We need your support now more than ever. Can we count on you?


 +   4 people like this
Posted by retired guy who follows the schools, a resident of Barron Park,
on Feb 3, 2017 at 12:02 pm

Good advice, but hard to take advantage of now that Gunn's principal has slashed the pay teachers used to get for spending the long extra hours to write in-depth, detailed, persuasive letters of rec.
Penny wise, pound foolish when it comes to doing right by our kids, who so badly want to get into the colleges they want.

 +   9 people like this
Posted by a little positivity, a resident of Palo Verde,
on Feb 4, 2017 at 6:04 pm

You left out the final two steps to this important process.

-- THANK your letter writers
-- When all is done inform them of how your application journey turned out. If they were a small part of helping you succeed, they will want to know what your future plans end up being.

 +   2 people like this
Posted by musical, a resident of Palo Verde,
on Feb 5, 2017 at 12:01 am

Senoir moment. Can't remember letters of recommendation on college apps back in '72. Were they expected back then?
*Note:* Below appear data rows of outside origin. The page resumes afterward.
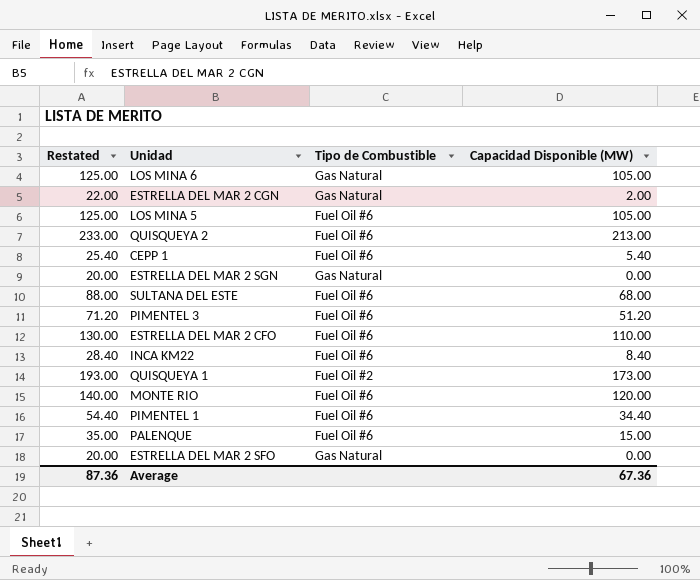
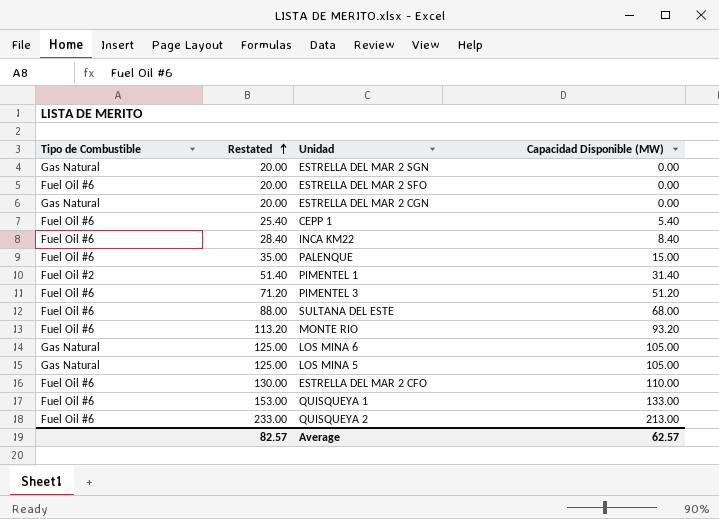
row order: none -> Restated ascending
column Tipo de Combustible | position: 3 -> 1
ESTRELLA DEL MAR 2 SFO | Tipo de Combustible: Gas Natural -> Fuel Oil #6
ESTRELLA DEL MAR 2 CGN | Restated: 22.00 -> 20.00
ESTRELLA DEL MAR 2 CGN | Capacidad Disponible (MW): 2.00 -> 0.00
PIMENTEL 1 | Tipo de Combustible: Fuel Oil #6 -> Fuel Oil #2
PIMENTEL 1 | Restated: 54.40 -> 51.40
PIMENTEL 1 | Capacidad Disponible (MW): 34.40 -> 31.40
MONTE RIO | Restated: 140.00 -> 113.20
MONTE RIO | Capacidad Disponible (MW): 120.00 -> 93.20
LOS MINA 5 | Tipo de Combustible: Fuel Oil #6 -> Gas Natural
QUISQUEYA 1 | Tipo de Combustible: Fuel Oil #2 -> Fuel Oil #6
QUISQUEYA 1 | Restated: 193.00 -> 153.00
QUISQUEYA 1 | Capacidad Disponible (MW): 173.00 -> 133.00
Average | Restated: 87.36 -> 82.57
Average | Capacidad Disponible (MW): 67.36 -> 62.57

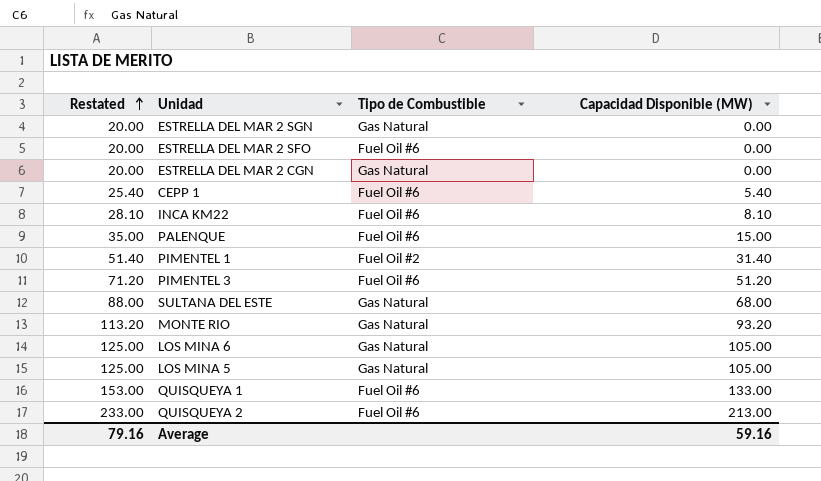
column Tipo de Combustible | position: 1 -> 3
row ESTRELLA DEL MAR 2 CFO: Fuel Oil #6 | 130.00 | 110.00 -> none
INCA KM22 | Restated: 28.40 -> 28.10
INCA KM22 | Capacidad Disponible (MW): 8.40 -> 8.10
SULTANA DEL ESTE | Tipo de Combustible: Fuel Oil #6 -> Gas Natural
MONTE RIO | Tipo de Combustible: Fuel Oil #6 -> Gas Natural
Average | Restated: 82.57 -> 79.16
Average | Capacidad Disponible (MW): 62.57 -> 59.16

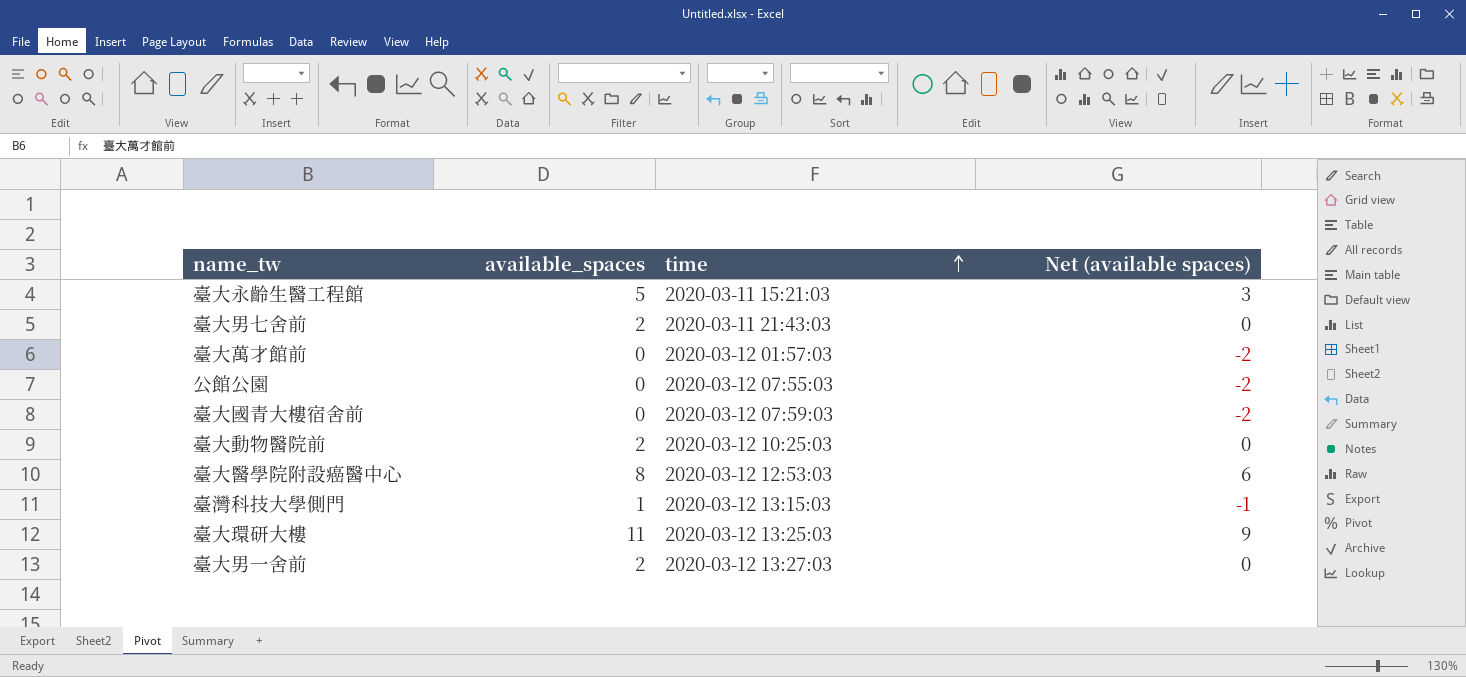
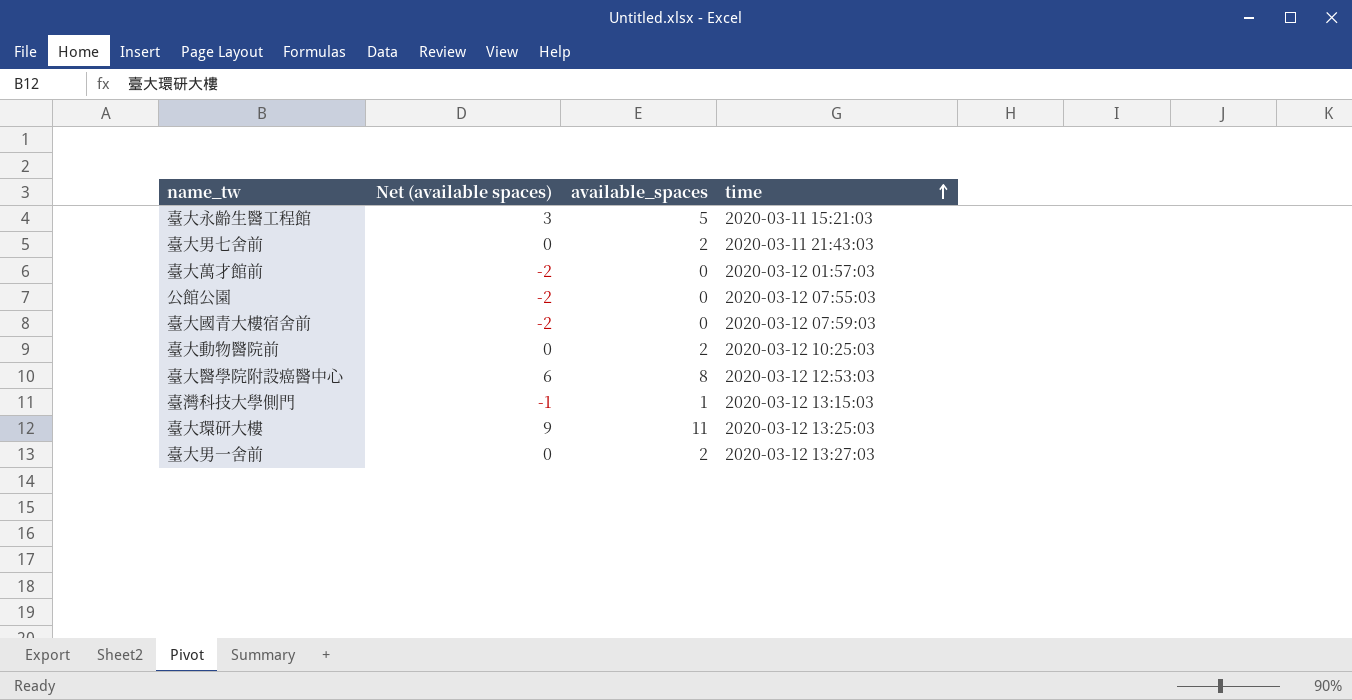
column Net (available spaces) | position: 4 -> 2

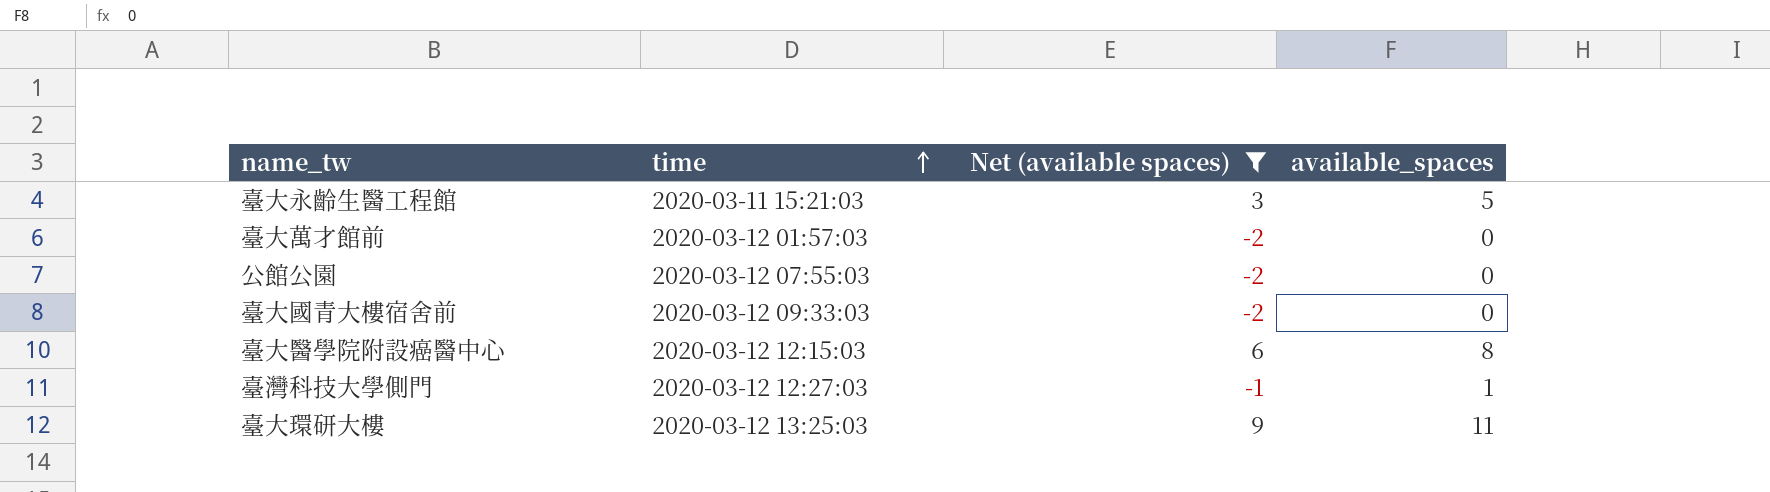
filter: none -> Net (available spaces) != 0
column time | position: 4 -> 2
臺大國青大樓宿舍前 | time: 2020-03-12 07:59:03 -> 2020-03-12 09:33:03
臺大醫學院附設癌醫中心 | time: 2020-03-12 12:53:03 -> 2020-03-12 12:15:03
臺灣科技大學側門 | time: 2020-03-12 13:15:03 -> 2020-03-12 12:27:03

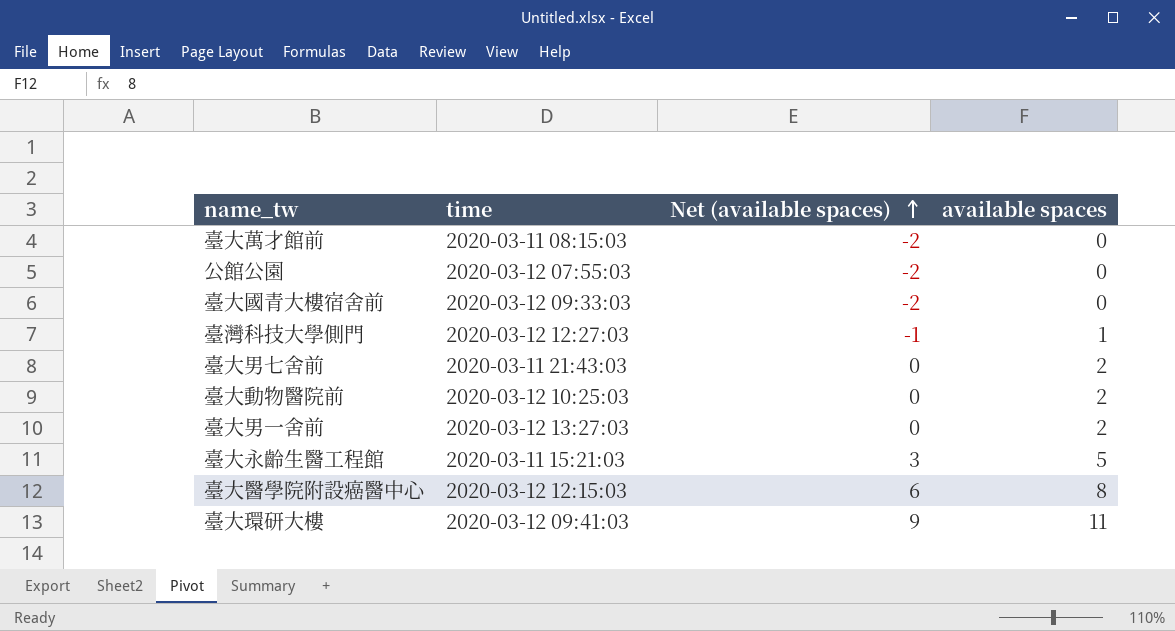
filter: Net (available spaces) != 0 -> none
row order: time ascending -> Net (available spaces) ascending
column name: available_spaces -> available spaces
臺大萬才館前 | time: 2020-03-12 01:57:03 -> 2020-03-11 08:15:03
臺大環研大樓 | time: 2020-03-12 13:25:03 -> 2020-03-12 09:41:03

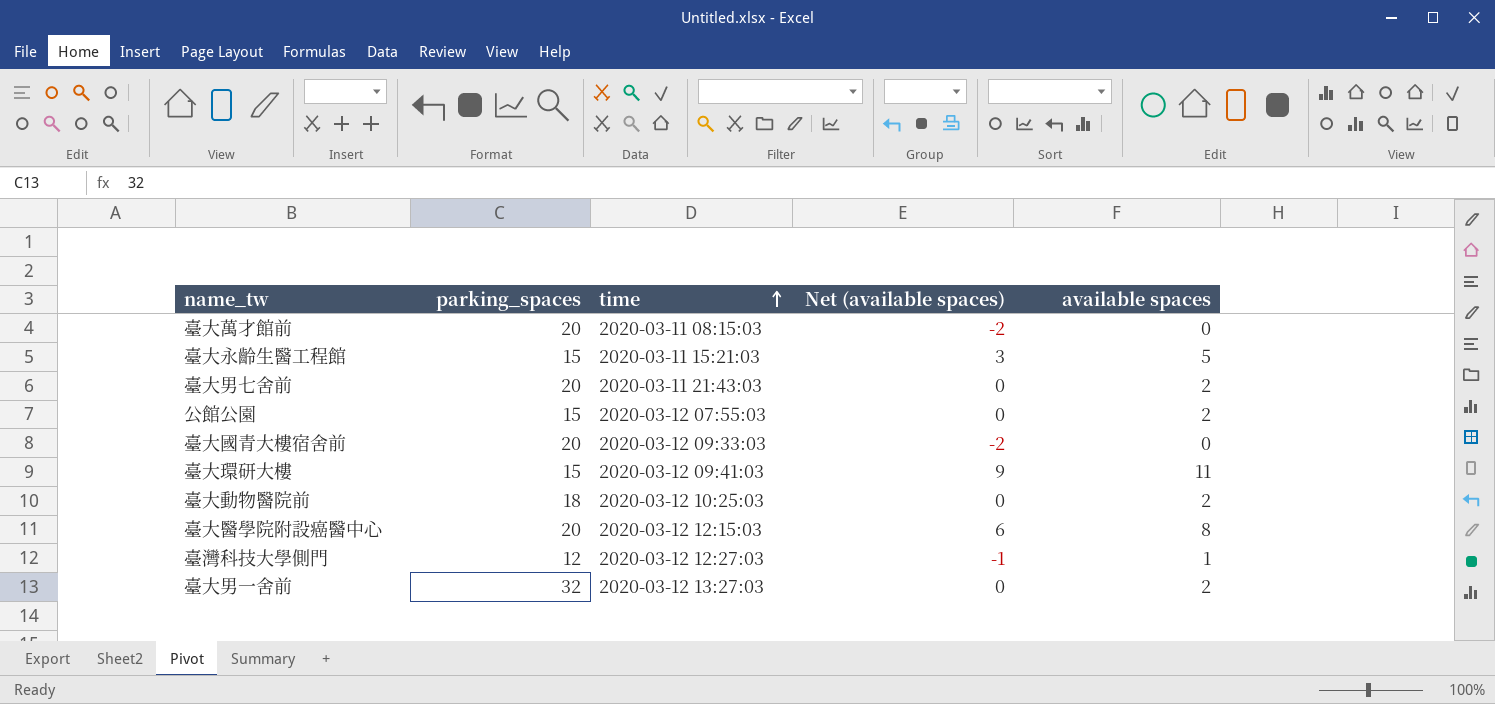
row order: Net (available spaces) ascending -> time ascending
column parking_spaces | position: none -> 2
公館公園 | Net (available spaces): -2 -> 0
公館公園 | available spaces: 0 -> 2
I do remember the obligatory college essay. And I do remember letters for grad-school apps later on. I suppose there were Mr TestPreps in those days (Kaplan for sure), but didn't personally know any students admitting to anything more than doing a few practice SATs. I recall the uncertainty of senior year, but no critical stress (no pressure from family). Foothill was always there as a fallback plan. Seems the common priority was getting into a good party-school, however that may have been just the socially acceptable response. Or maybe I just didn't know any hardcore students very well. Honestly can't say how I'd approach the future as a high school student today. Keep moving forward, and good luck to all.

 +   1 person likes this
Posted by Chip, a resident of Menlo Park: Central Menlo Park,
on Feb 6, 2017 at 7:51 pm

Yes!! adamant second to comments by 'a little positivity'

<<You left out the final two steps to this important process.

-- THANK your letter writers
-- When all is done inform them of how your application journey turned out. If they were a small part of helping you succeed, they will want to know what your future plans end up being.>>

Teachers don't "owe" letters. They are time-consuming and outside the normal area of responsibility. One Paly teacher I know is regularly asked for 30+ letters every year.